Front-end code edit data:
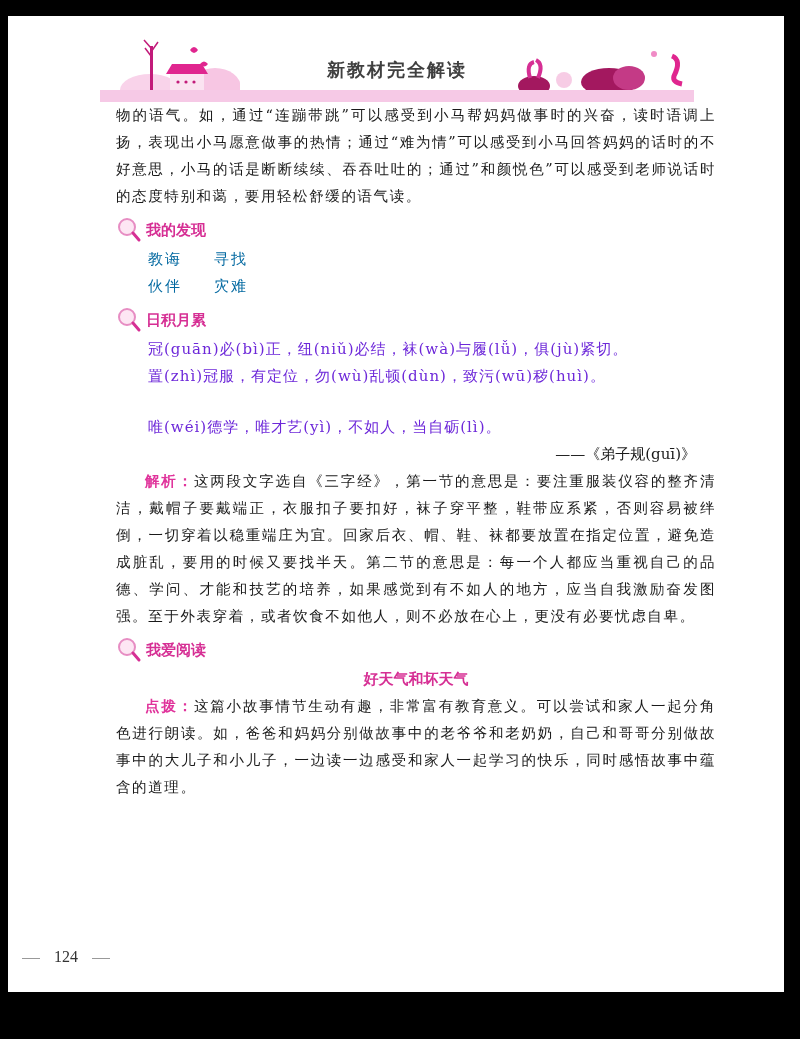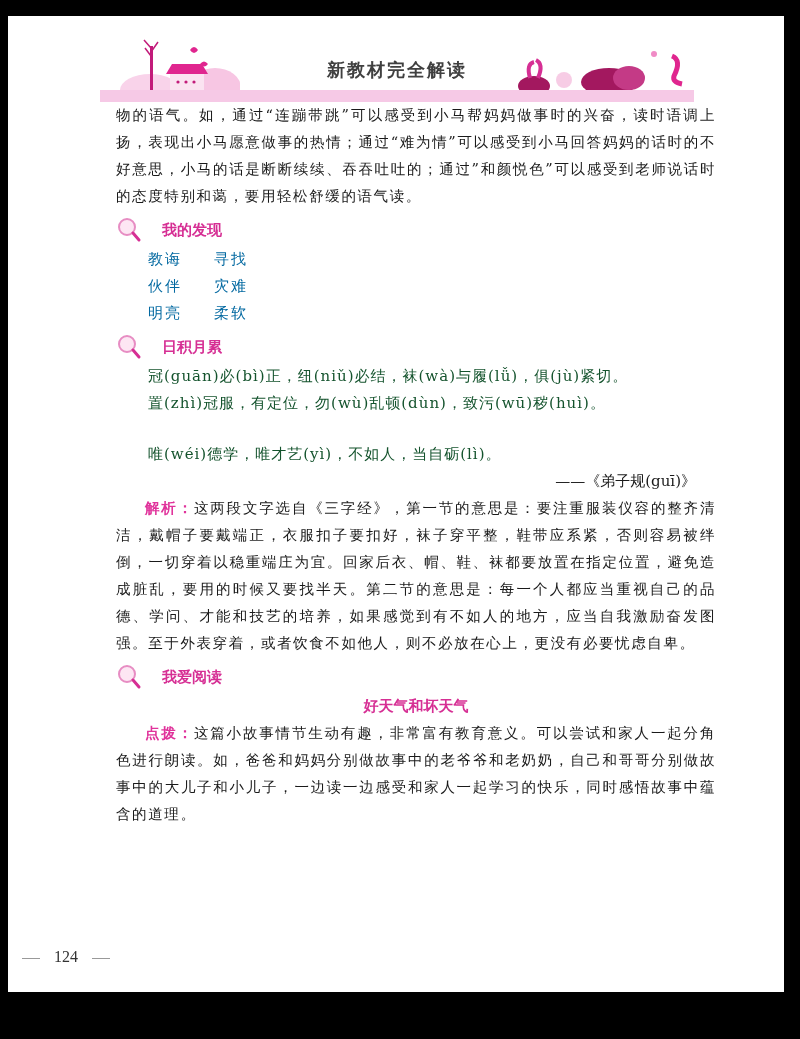"我的发现" .section-head .title { margin-left: 20px -> 4px }
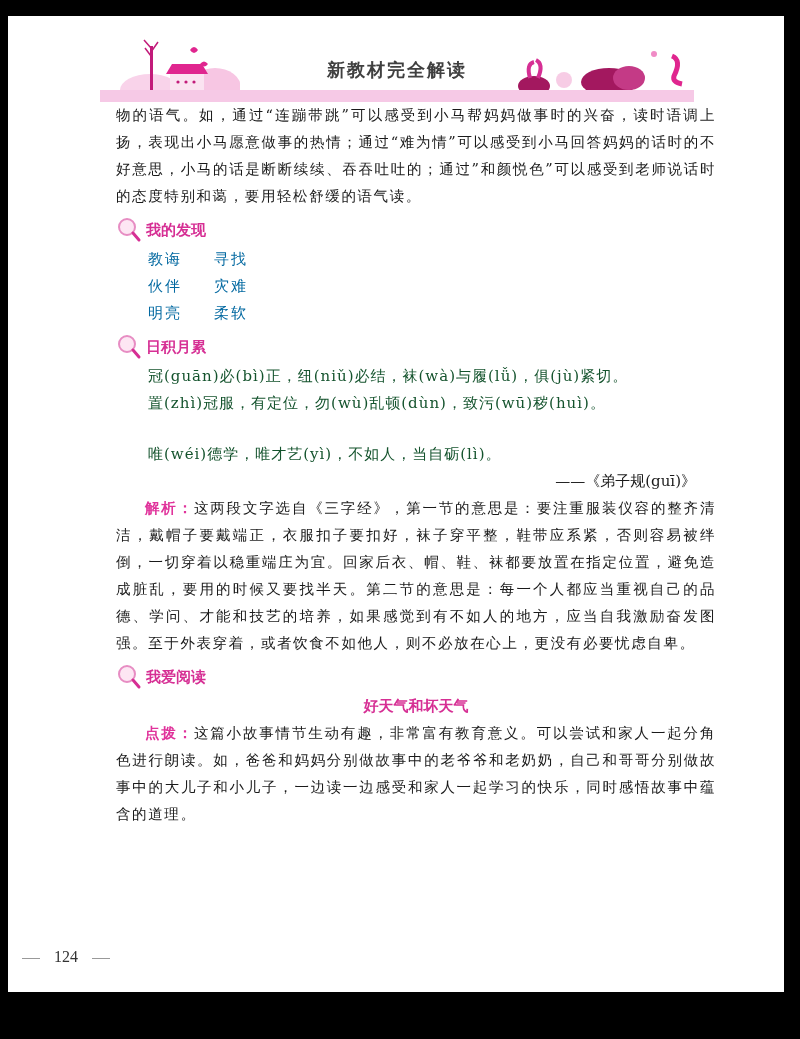"明亮" div.row { html: <div> <span>明亮</span> <span>柔软</span> </div> -> none }
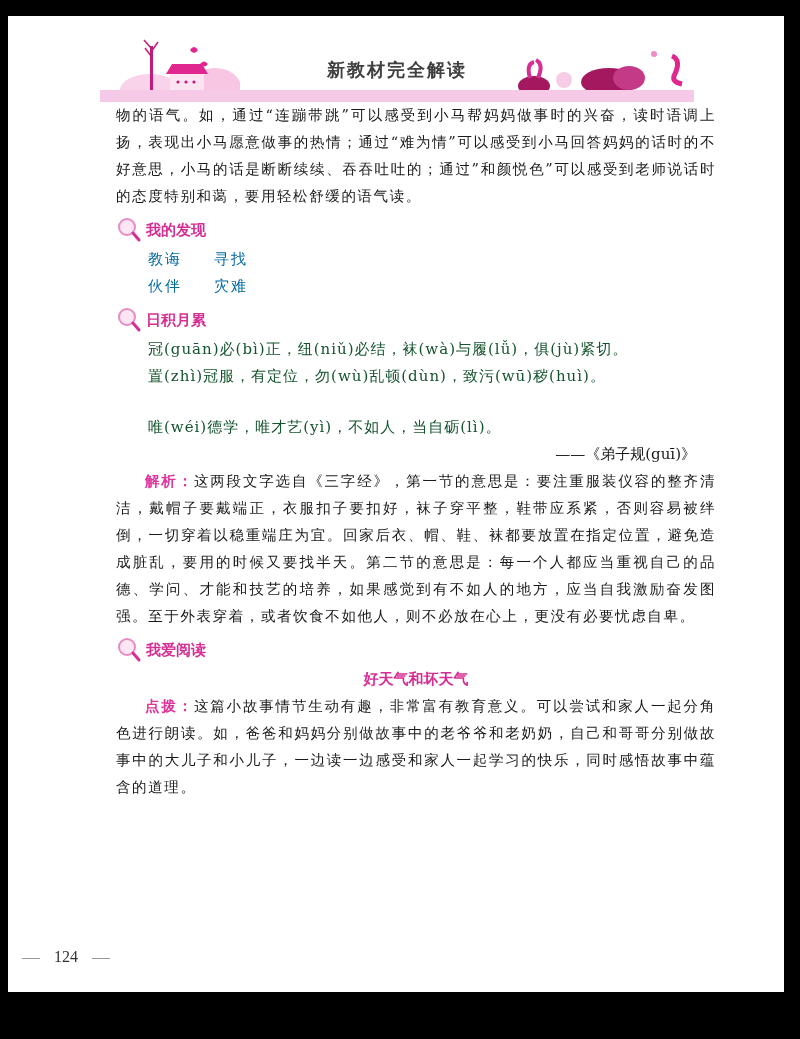"冠(guān)必(bì)正，纽(niǔ)必结，袜(wà)与履(lǚ)，俱(jù)" .classic { color: #14532d -> #6d28d9 }
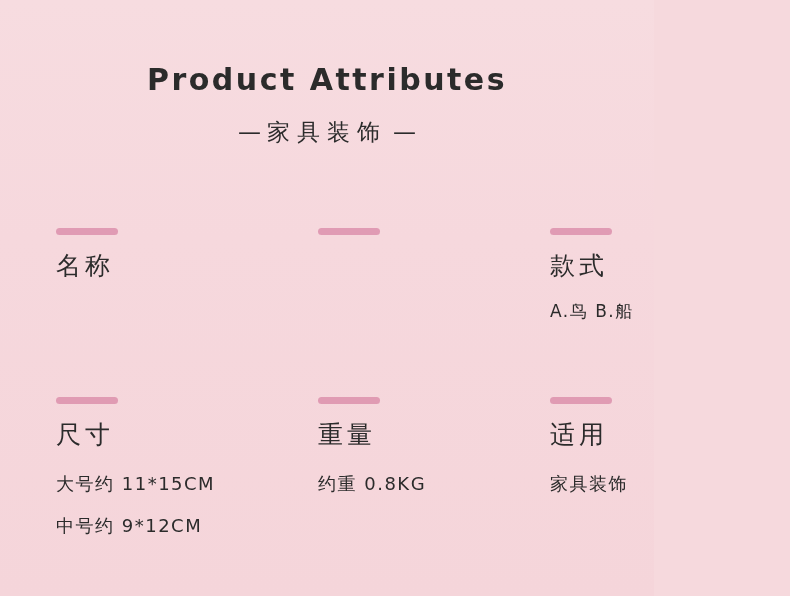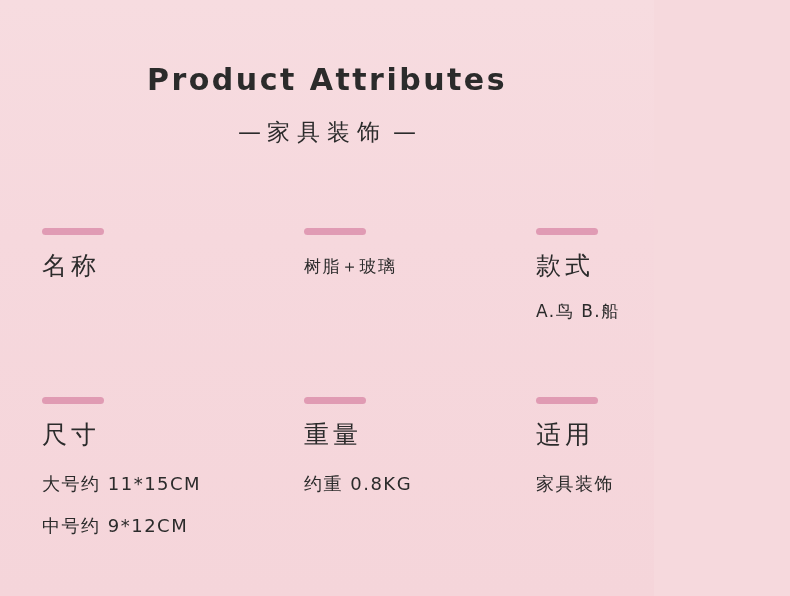"名称" .grid { padding-left: 42px -> 56px }
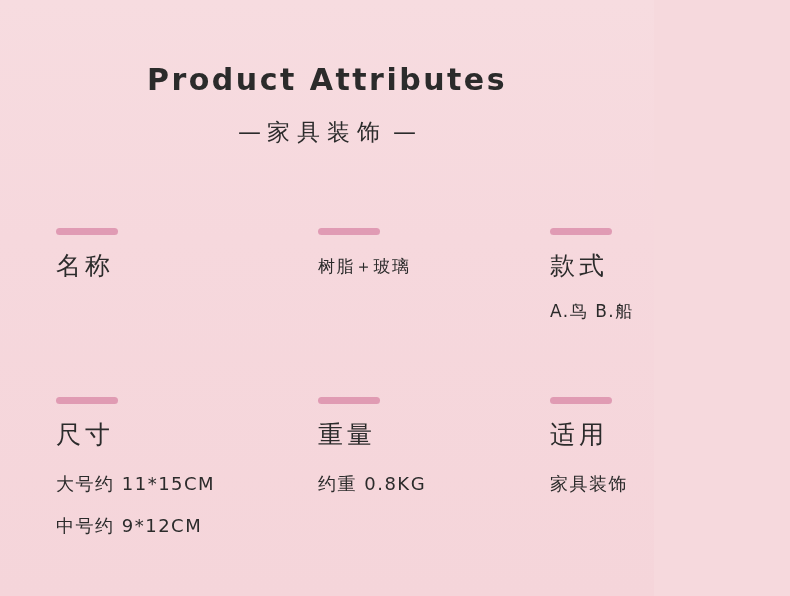"树脂＋玻璃" div.cell-lines { html: <div> <div>树脂＋玻璃</div> </div> -> none }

YOUR TASK: What is needed is an exact restatement of every line from the one containing "color: #14532d ->" through the last line of the records, pictures left out.

SOLVED EXERCISE:
"冠(guān)必(bì)正，纽(niǔ)必结，袜(wà)与履(lǚ)，俱(jù)" .classic { color: #14532d -> #6d28d9 }
"名称" .grid { padding-left: 42px -> 56px }
"树脂＋玻璃" div.cell-lines { html: <div> <div>树脂＋玻璃</div> </div> -> none }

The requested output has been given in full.